At our last public board meeting, we had some challenging debates. And one in particular made me reflect on our outcome aim. We discussed what happens when we need to change a well loved and well regarded service. Should the popularity of the provision make us stop. My view is that it should make us think and reflect, but sometimes we have to press on, because popularity is one metric of quality, but cannot be the only one. If we take oncology care, we know that there is excellence in our Trust. Our gynae-oncology service has the lowest mortality rates in the UK at one and five years. But we also know that four in ten Cancer MDTs do not have consistent clinical presence, which makes us an outlier over many years. And that as volumes of cancer rise and expectations grow, as genetic medicine becomes important in more of what we do, we must have a strategic partnership in cancer care, grounded in shared values and intentions.
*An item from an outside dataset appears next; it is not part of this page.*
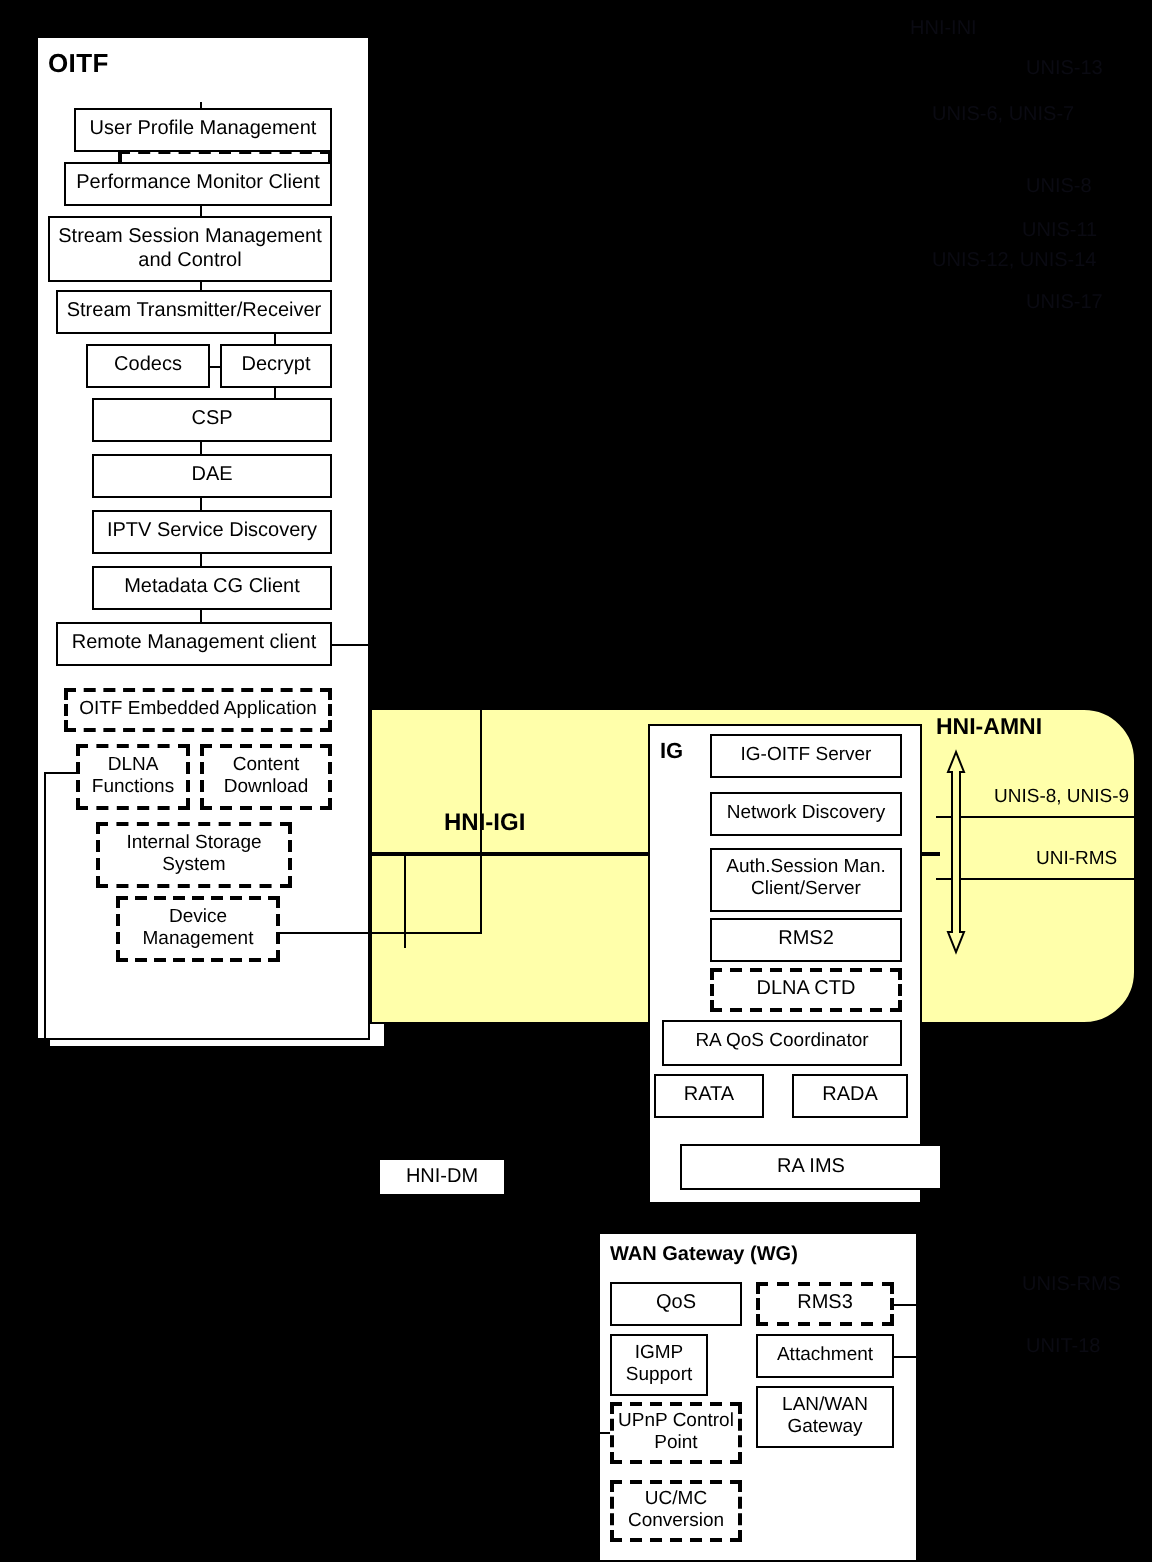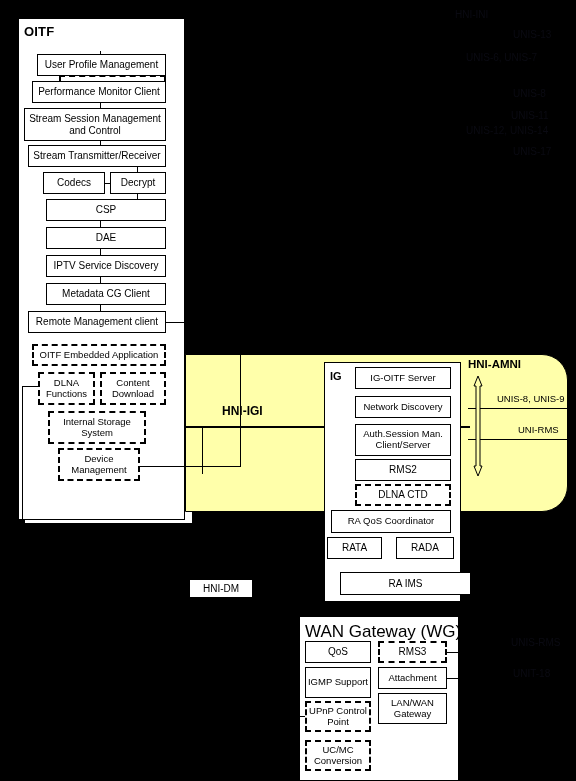"WAN Gateway (WG)" #wg-title { font-size: 17px -> 10px; font-weight: normal -> bold }
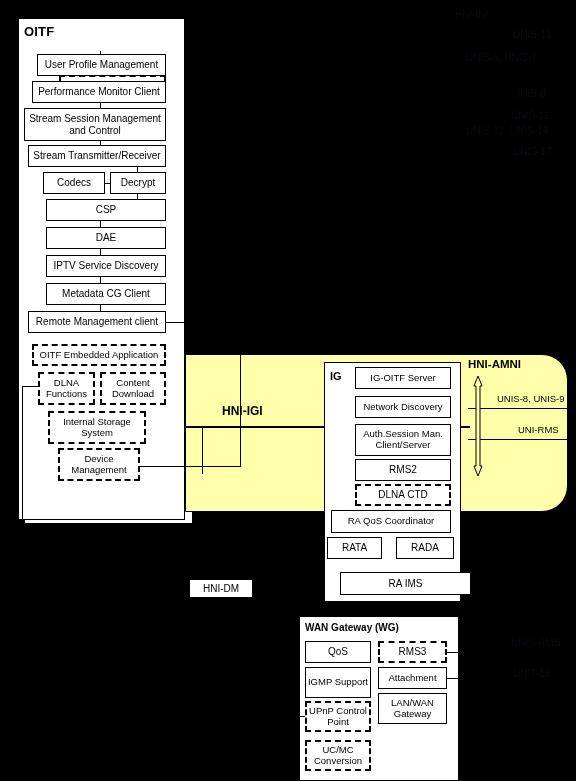"IGMP Support" #b-igmp { width: 66px -> 49px }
Even in a Trust that wants to work in partnership with patients and the local community sometimes difficult change, even compulsion, is needed. The Board in December will finalise our anti-smoking plans, which hit the media this month after we debated them in outline in public. We recognise and I know we have to find a balance between nudge, push and shove, between carrot and stick. We want to take action using evidence and act to develop evidence where none exists. What is not an option locally is to do more of the same. Our new hospital is big enough and funded in full from day one. By 2030, we must change underlying health status locally or we will have failed. We need to combine three things:
– Little changes that matter like the wellbeing that comes from the Living Wage creating sustainable jobs;
– Major societal changes, where we know the change we could get from something like alcohol repricing;
– With the third and most vital strand: A clear story and explanation for the people we serve, which enhances trust that we are acting in the collective best interest.
I am optimistic we can succeed. If we learn from strength like community children’s here, and successes like Midland Met approval, we can build the confidence to set ambitious aims and do things that perhaps others tell us cannot be done. That that must carry public support is so fundamental that it almost feels unnecessary to emphasise, but co-production is easily lost or overlooked, and it is that mutuality that will determine our chances.